DAY 5 OF WEEK 2
Nehemiah 2:11-18 / Proverbs 16:3
The most valuable resource each of us has is time. You can’t buy more of it. Once you’ve invested time into commercializing one idea, there is no way to go back and allocate it to a different one.
Unfortunately, we often think of an “innovative professional” as someone who constantly is jumping from one idea to another. We picture them at desks stacked with projects in mid-completion. This isn’t being innovative – it’s wasting time.
Steve Jobs famously said, “Great artists ship.” However, the solution is not to simply finish every idea that you come up with, but to be very deliberate about how you iterate on them.
The key is to break your big vision down into discrete steps, then make sure you are validating your core hypothesis at every step. As you progress, ideas that continue to validate your hypothesis remain in focus and moving toward completion. For those discrete steps that fail, you either iterate on the vision or kill the project. Remember, your time is incredibly valuable. Don’t continue to invest in an idea that won’t work.

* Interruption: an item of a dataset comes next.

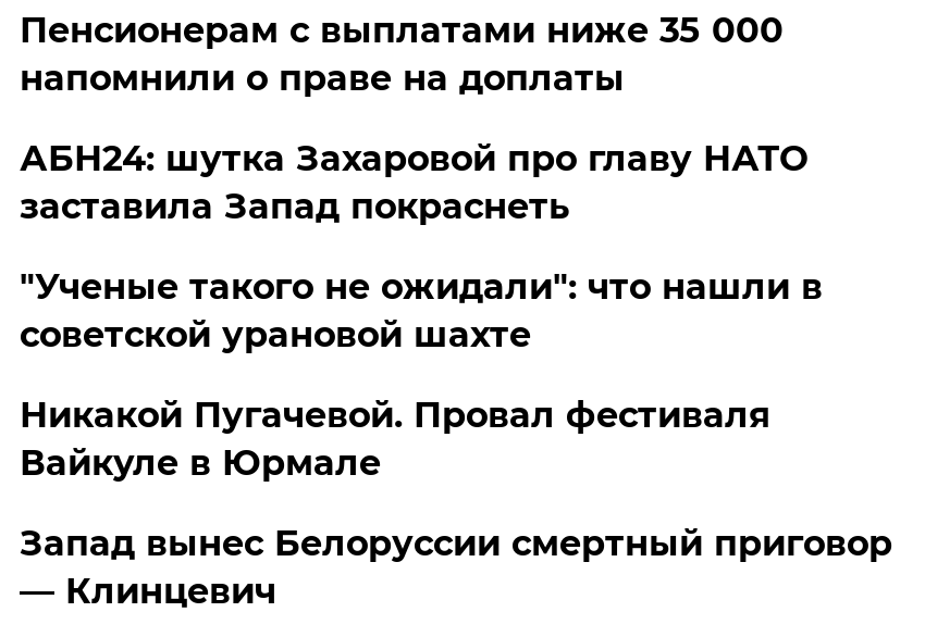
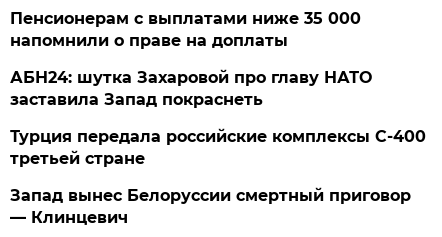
[19,266,822,484] "Ученые такого не ожидали": что нашли в | советской урановой шахте | Никакой Пугачевой. Провал фестиваля | Вайкуле в Юрмале -> [10,127,426,168] Турция передала российские комплексы С-400 | третьей стране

In today’s Scripture, we are going to look at the story of how Nehemiah starts to fulfill his dream of restoring Jerusalem. While I believe the entire book of Nehemiah would make a great MBA case study, we are going to focus today on just a few verses as we wrap up this study. (If you read the entire book, you’ll see many of the principles we’ve explored.)
When Nehemiah hears about the terrible conditions of Jerusalem from his brother, he stops, prays, and ultimately approaches his boss (the King) about going to restore it. After getting approval and resources from the King, Nehemiah travels to Jerusalem. He spends three days investigating the situation, finishing up with detailed due diligence by inspecting the wall carefully in the middle of the night.
This is the lesson I want to focus on today. Nehemiah does his homework before he starts talking to people about his vision and recruiting them to collaborate with him.
As a venture capitalist, I’m constantly having people pitch me ideas for their businesses. The most frustrating pitches are full of vision but with no evidence to back them up. I ended up hanging a sign on my office wall that says, “The facts are outside the building.”
In other words, the important information about your idea won’t be discovered simply by brainstorming in a conference room at your office. Get out of your building and do interviews or focus groups or pre-sales to try and see if any of those magical people we like to call “customers” are interested in your solution. No matter how smart and creative the idea you have is, you should ground that vision in the reality of the marketplace.
Once you’ve got it, take that feedback from the market and use it in your narrative to recruit people to join your cause. When Nehemiah starts telling people why he’s arrived (after his three days of diligence), he weaves the things he’s observed and experienced up to that point directly into his message.
You have been working and praying through your vision over the last few days. Now it’s time to get started!
· Leave the building and talk to people about your ideas.
· If you validate your critical assumptions, start recruiting people and resources.
· Support your story with evidence for what you’ve learned.
If you do this, you will build products and services that make the world the way it ought to be. Just as or even more important, you will find more purpose in your career by moving closer to a reflection of God’s innovative heart.